-- Opening Marker --

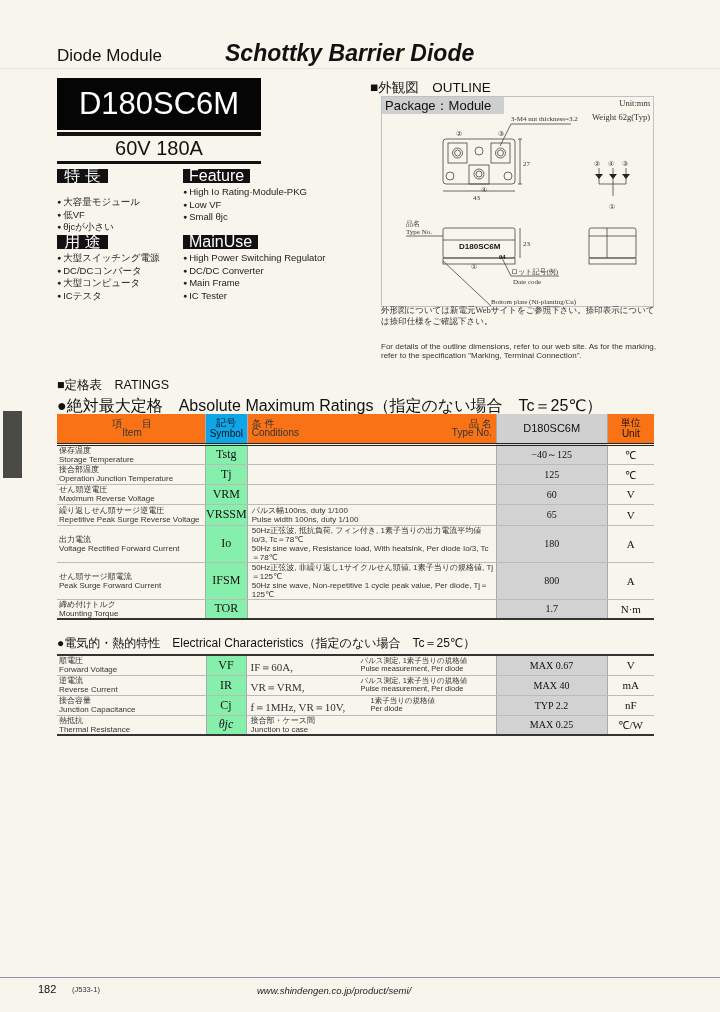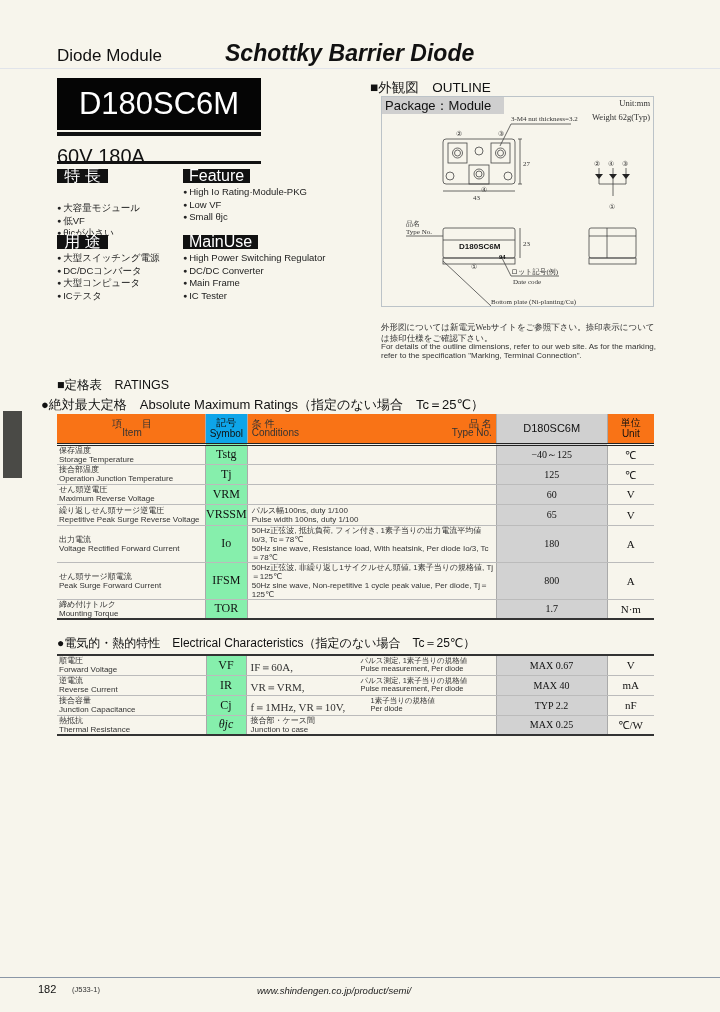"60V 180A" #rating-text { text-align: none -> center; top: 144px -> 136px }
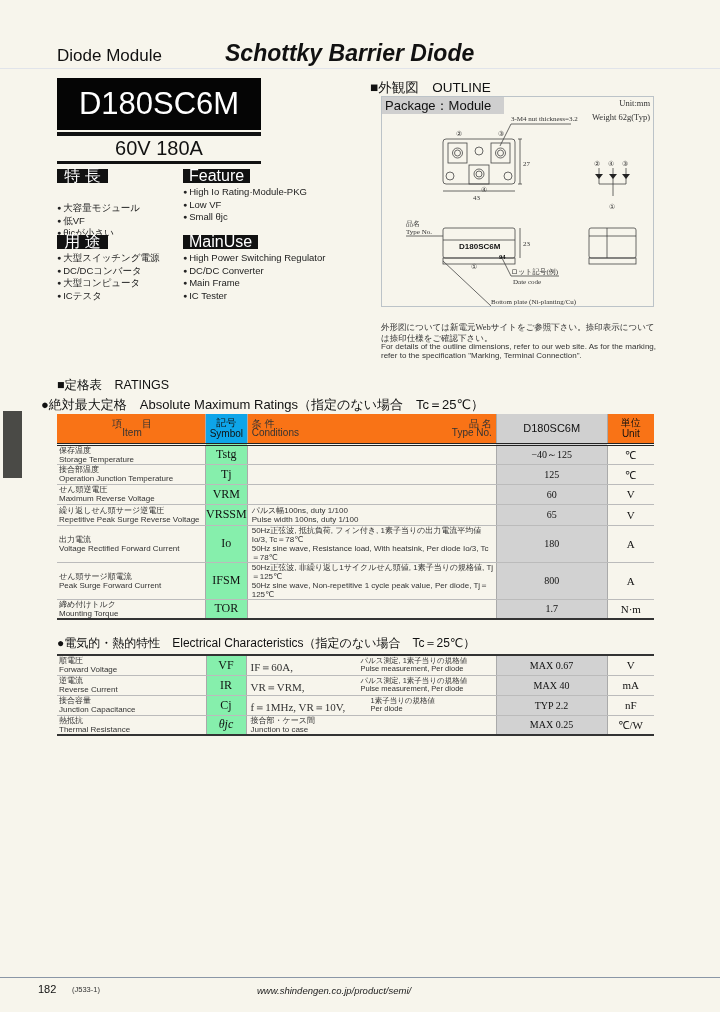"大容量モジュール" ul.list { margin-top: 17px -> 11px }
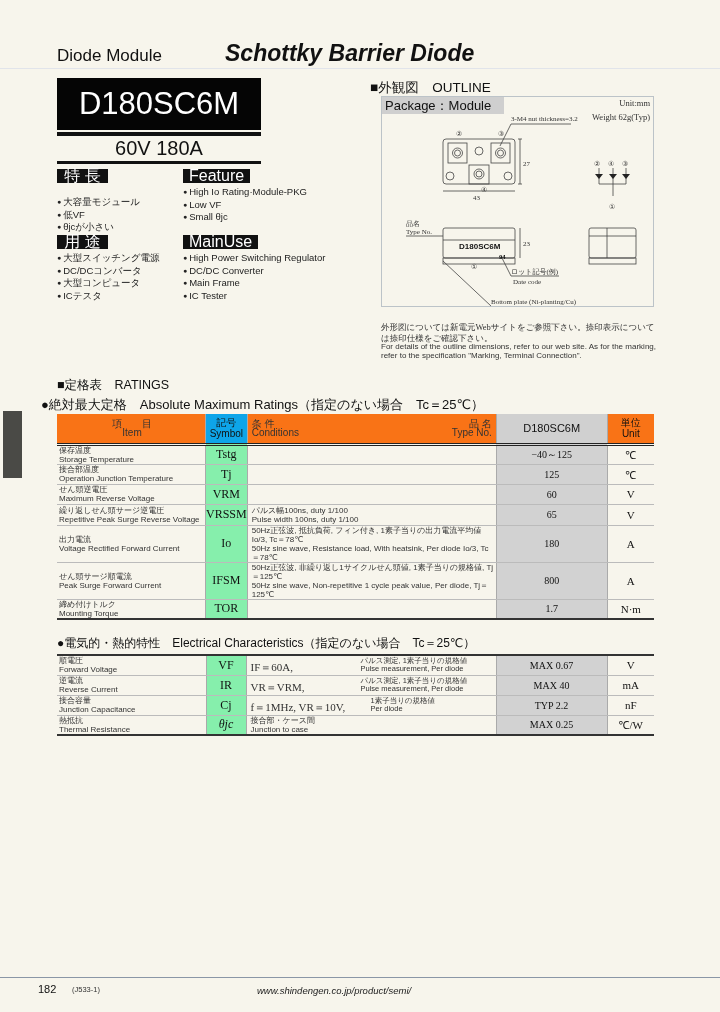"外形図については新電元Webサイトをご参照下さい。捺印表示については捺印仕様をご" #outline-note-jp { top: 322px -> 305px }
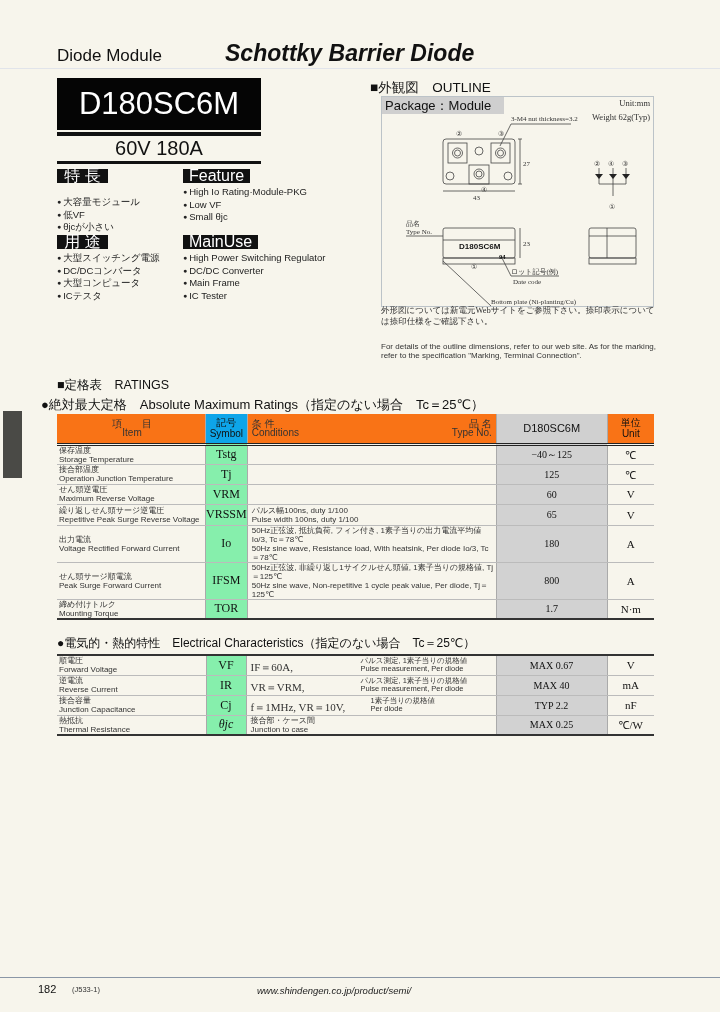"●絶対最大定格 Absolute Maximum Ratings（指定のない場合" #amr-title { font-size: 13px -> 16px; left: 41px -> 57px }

-- Closing Marker --
-- Opening Marker --

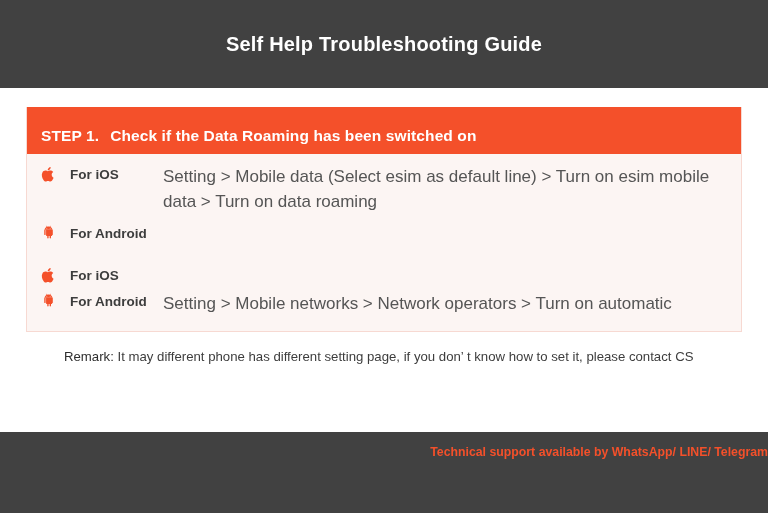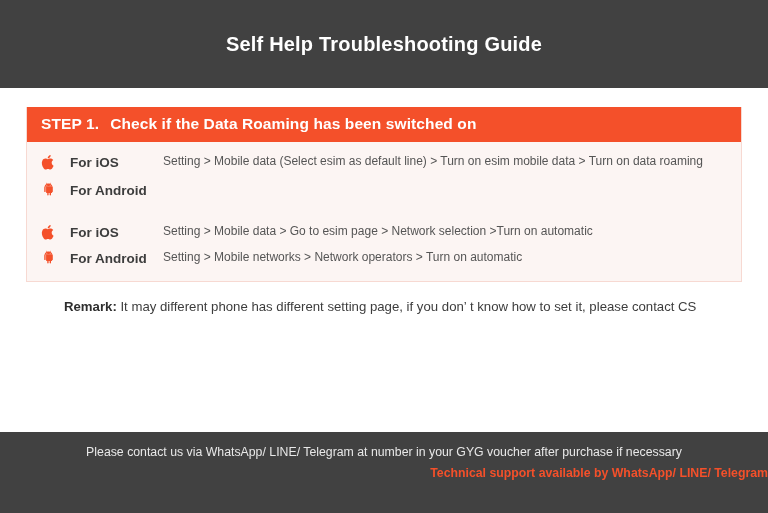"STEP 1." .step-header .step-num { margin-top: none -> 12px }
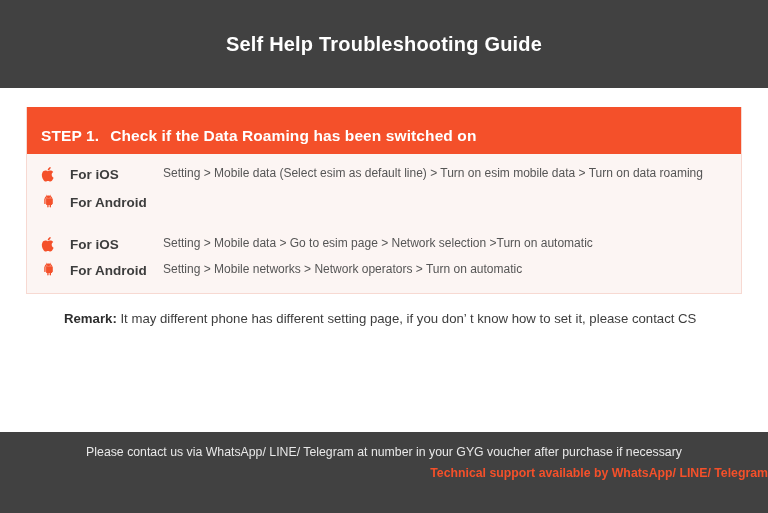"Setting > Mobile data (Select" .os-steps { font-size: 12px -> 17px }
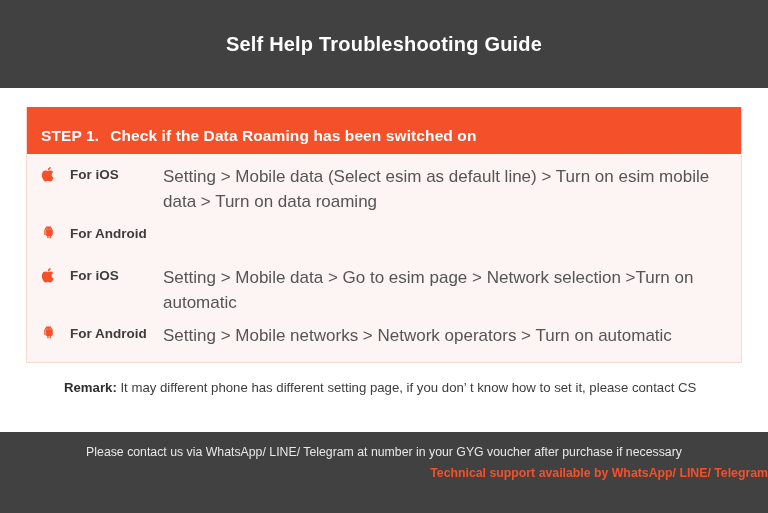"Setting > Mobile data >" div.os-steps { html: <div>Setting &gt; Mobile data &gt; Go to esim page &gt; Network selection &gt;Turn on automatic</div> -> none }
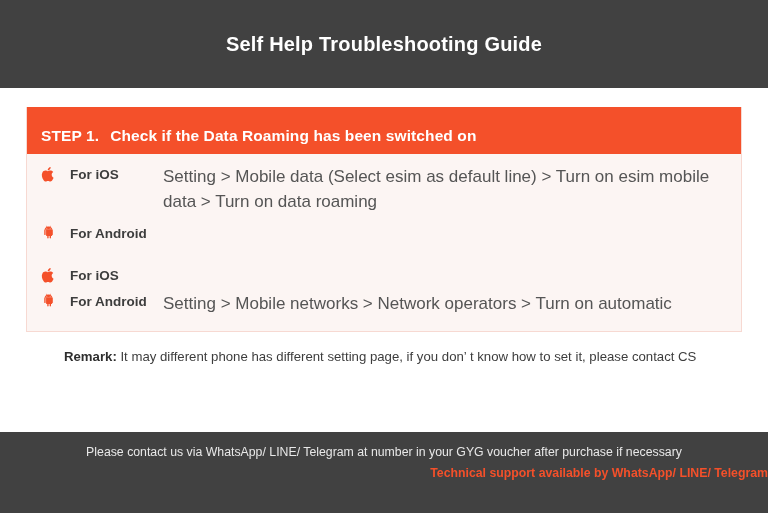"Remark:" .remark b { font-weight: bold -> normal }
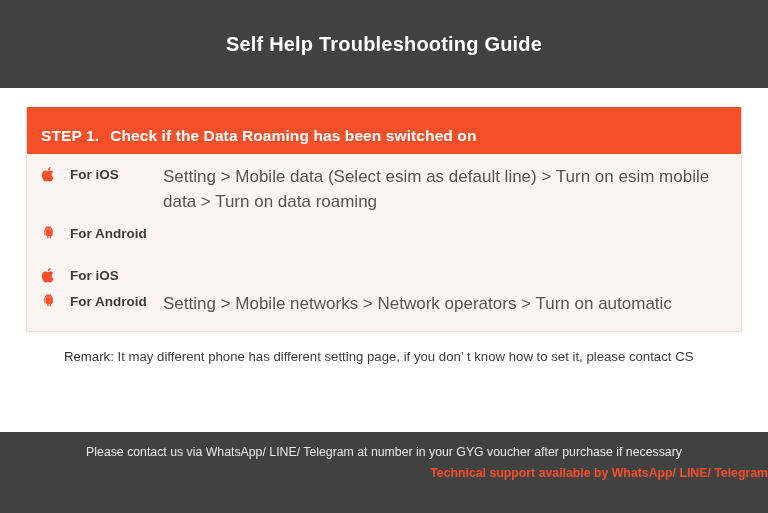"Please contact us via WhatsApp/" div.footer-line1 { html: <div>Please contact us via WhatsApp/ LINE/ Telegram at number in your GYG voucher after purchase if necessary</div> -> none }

-- Closing Marker --

▶ **Directions for this task**
Above are some records; extract exactly the lines from the one containing "html: <div>Setting &gt;" through the one containing "html: <div>Please contact" and drop the pictures.

▶ **Response to this task**
"Setting > Mobile data >" div.os-steps { html: <div>Setting &gt; Mobile data &gt; Go to esim page &gt; Network selection &gt;Turn on automatic</div> -> none }
"Remark:" .remark b { font-weight: bold -> normal }
"Please contact us via WhatsApp/" div.footer-line1 { html: <div>Please contact us via WhatsApp/ LINE/ Telegram at number in your GYG voucher after purchase if necessary</div> -> none }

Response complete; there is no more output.